Matthew Paris's (early 13th-century) impression of the Battle of Assandun, depicting Edmund Ironside (left) and Cnut (right)

 The Danish attacks on London and Southwark in ‘1016’

By Tony Sharp

Produced for the Guildable Manor Court Leet (2007)

Introduction:  Æthelred II ‘the Unready’s’ failure as a king both domestically and in defence of the country from Danish incursions, resulted in his rejection by a major part of the Anglo-Danish ruling class, the ‘Witan’, of England. Swein ‘Forkbeard’, king of Denmark, was invited to take the throne and invasion and civil war followed. By 1013 Swein had been recognised as king and Æthelred was in exile. Our understanding of this period has been transformed by Prof Nick Higham’s The Death of Anglo-Saxon England (1997) and Ian Howard’s Swein Forkbeard ’s Invasions of England 991-1017 (2003). Higham details how Æthelred had in all probability divided the country against itself over refusing the succession to the sons of his first marriage (to Ælfgifu of Northumbria, Æthelstan and Edmund ‘Ironside’) to those of his second marriage (to Ælfgifu/ Emma of Normandy, Edward and Alfred). Æthelred’s policy seemed in some way related to a political alliance to Normandy, which was a Norse settlement dating from the incursions of the ninth century.

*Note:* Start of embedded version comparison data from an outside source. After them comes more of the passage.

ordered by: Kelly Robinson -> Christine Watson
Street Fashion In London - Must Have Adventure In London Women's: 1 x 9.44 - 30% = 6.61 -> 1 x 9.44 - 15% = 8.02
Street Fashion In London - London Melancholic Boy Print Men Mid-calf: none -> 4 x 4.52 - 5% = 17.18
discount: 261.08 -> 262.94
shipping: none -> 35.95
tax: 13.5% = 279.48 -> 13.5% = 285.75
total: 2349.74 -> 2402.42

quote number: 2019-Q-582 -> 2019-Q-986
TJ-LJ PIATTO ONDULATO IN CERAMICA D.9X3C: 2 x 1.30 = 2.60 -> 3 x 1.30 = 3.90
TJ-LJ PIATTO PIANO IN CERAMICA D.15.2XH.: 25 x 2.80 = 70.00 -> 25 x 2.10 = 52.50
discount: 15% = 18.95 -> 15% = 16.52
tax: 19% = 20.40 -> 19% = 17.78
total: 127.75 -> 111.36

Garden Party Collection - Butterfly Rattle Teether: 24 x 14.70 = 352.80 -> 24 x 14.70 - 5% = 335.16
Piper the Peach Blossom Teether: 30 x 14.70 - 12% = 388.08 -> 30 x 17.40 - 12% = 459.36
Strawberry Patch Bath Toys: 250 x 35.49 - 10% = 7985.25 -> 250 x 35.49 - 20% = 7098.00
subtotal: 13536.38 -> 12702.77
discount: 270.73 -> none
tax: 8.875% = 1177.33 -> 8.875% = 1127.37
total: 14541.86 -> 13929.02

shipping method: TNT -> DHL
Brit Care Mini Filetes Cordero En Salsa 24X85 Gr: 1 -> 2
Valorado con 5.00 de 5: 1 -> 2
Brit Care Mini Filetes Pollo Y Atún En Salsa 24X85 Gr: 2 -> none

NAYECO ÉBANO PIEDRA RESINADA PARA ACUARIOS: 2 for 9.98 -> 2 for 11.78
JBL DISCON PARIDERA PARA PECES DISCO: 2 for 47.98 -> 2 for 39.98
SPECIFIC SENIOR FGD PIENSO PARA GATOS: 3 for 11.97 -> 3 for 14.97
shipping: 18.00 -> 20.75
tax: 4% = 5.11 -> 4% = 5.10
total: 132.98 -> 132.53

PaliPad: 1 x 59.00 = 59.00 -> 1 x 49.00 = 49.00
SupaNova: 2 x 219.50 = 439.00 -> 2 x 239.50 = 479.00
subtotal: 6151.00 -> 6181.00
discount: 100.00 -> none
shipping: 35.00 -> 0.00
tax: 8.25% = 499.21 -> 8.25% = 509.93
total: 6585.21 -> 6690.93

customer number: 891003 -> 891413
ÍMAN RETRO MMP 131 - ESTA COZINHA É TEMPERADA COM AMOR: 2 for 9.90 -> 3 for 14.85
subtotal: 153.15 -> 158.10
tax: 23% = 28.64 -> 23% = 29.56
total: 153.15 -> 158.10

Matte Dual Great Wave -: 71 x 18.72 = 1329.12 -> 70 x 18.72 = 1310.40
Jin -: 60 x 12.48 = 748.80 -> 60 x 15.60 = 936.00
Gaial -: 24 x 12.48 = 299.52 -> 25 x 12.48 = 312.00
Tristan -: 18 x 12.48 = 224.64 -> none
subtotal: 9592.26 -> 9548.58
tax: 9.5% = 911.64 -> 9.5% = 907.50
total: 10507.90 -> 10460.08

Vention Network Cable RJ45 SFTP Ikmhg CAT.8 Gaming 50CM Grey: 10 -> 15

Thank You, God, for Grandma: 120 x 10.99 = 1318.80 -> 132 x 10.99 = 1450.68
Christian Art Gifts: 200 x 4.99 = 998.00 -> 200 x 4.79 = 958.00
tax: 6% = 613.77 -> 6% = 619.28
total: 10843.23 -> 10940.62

Shortly after, 2nd February 1014, Swein died and the Witan (the national council of aristocrats and leading churchmen) re-elected Æthelred, exiled in Normandy, who had to retake London as this was held by Swein’s forces, loyal to his son Cnut. Æthelred recruited Viking mercenaries, notably Thorkhill ‘the Tall’ and Olav Haraldsson as ‘allies’, to accomplish this. This is celebrated in the Olav Sagas of the Heimskringla, compiled by Snorri Struluson, relating the pulling down of London Bridge by Olav’s boats. Howard convincingly places this in 1014. A further victory in Lindsey, Lincolnshire a short while later effectively expelled Cnut and his retinue from England.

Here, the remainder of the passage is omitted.